WHAT YOU WILL DO: Please give back every entry in full, word for word, but none of the pictures.

SOURCE DATA:
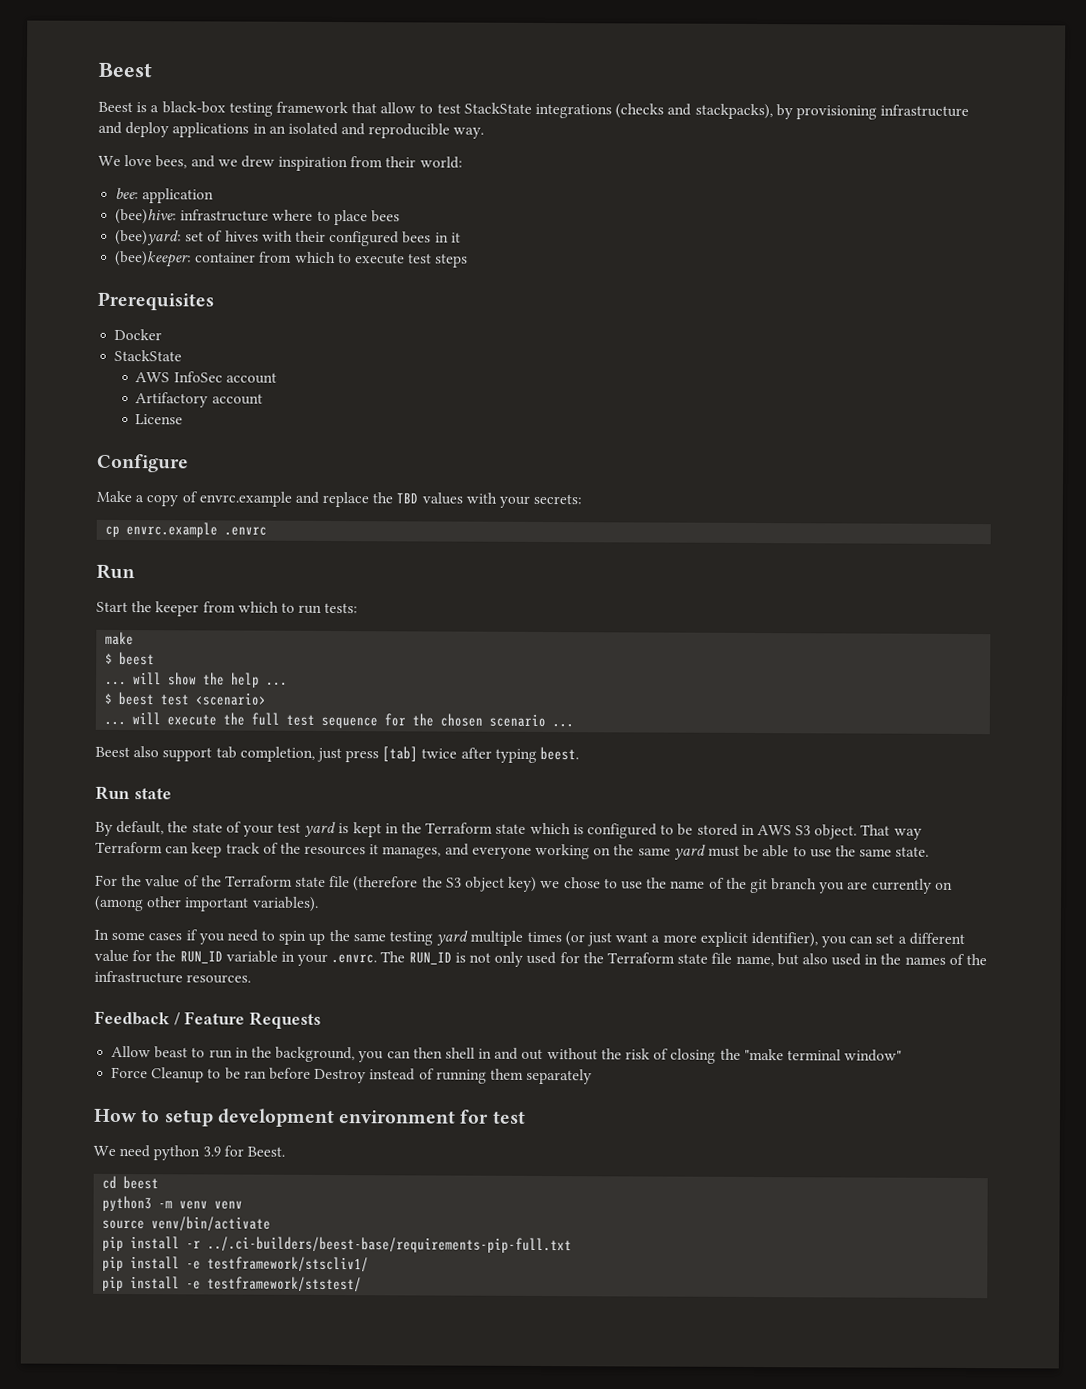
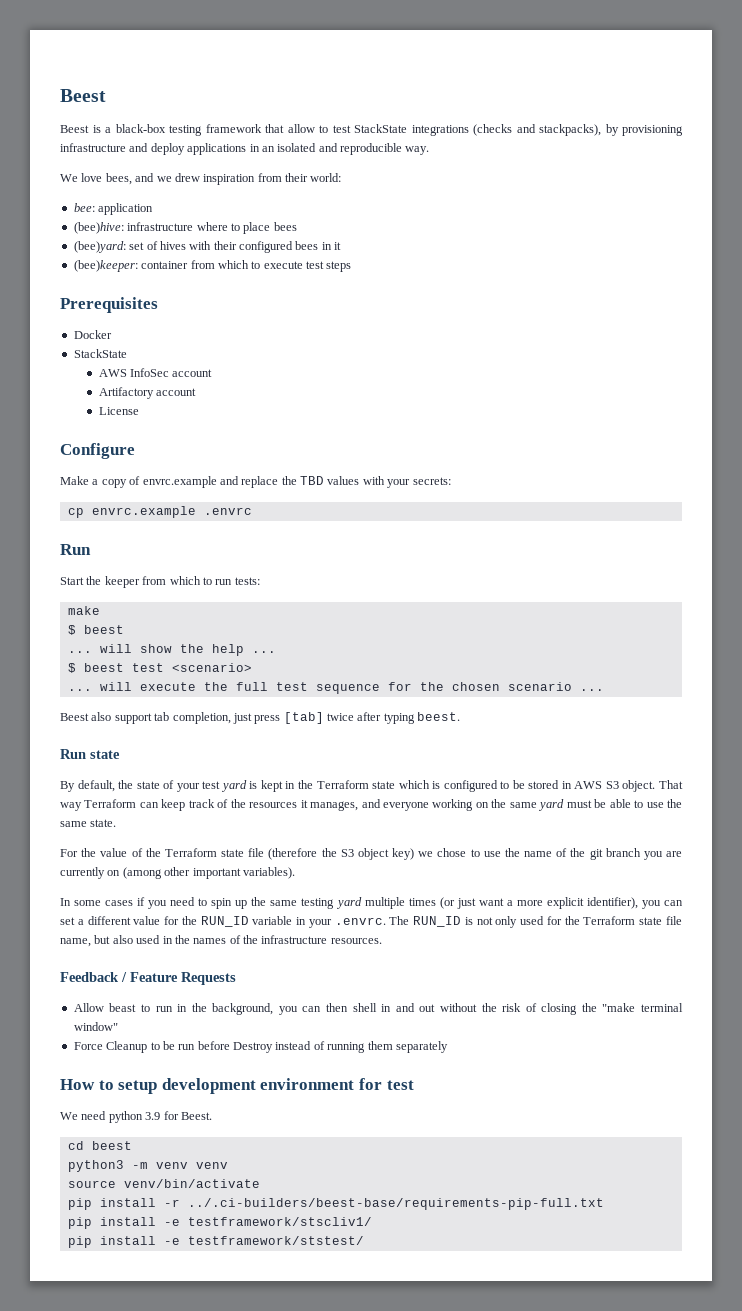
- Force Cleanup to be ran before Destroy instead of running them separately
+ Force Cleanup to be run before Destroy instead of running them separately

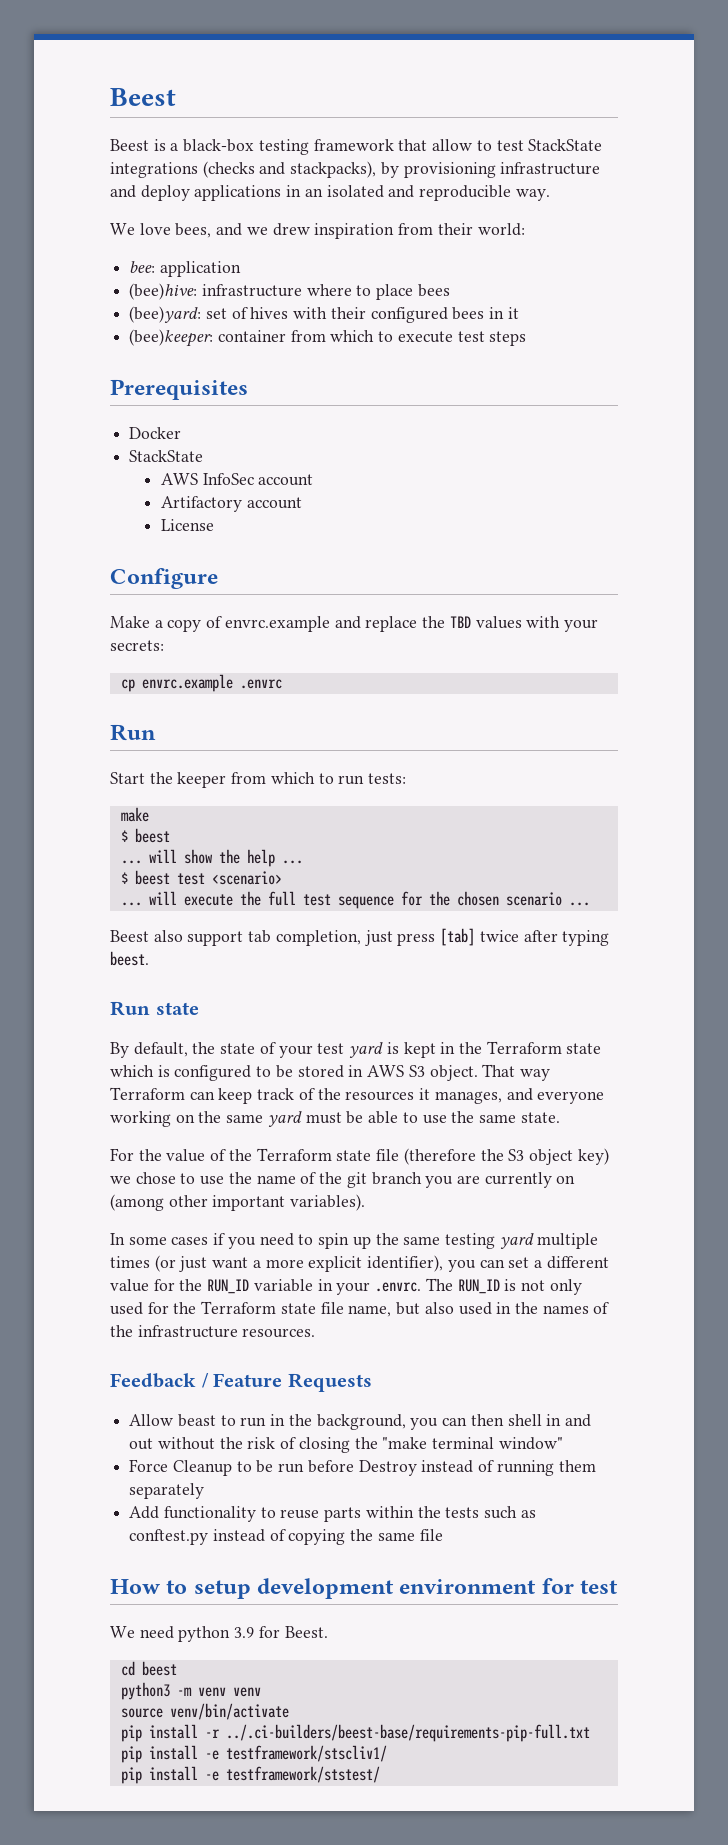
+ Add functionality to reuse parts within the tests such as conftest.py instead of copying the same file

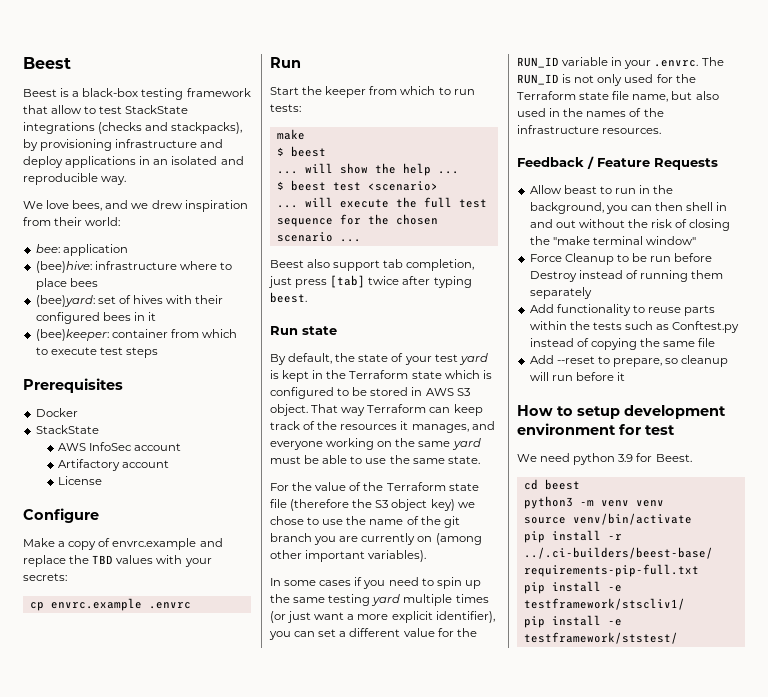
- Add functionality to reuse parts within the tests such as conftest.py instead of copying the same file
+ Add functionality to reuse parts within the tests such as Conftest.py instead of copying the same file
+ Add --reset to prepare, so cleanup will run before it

ANSWER AREA:
- Force Cleanup to be ran before Destroy instead of running them separately
+ Force Cleanup to be run before Destroy instead of running them separately

+ Add functionality to reuse parts within the tests such as conftest.py instead of copying the same file

- Add functionality to reuse parts within the tests such as conftest.py instead of copying the same file
+ Add functionality to reuse parts within the tests such as Conftest.py instead of copying the same file
+ Add --reset to prepare, so cleanup will run before it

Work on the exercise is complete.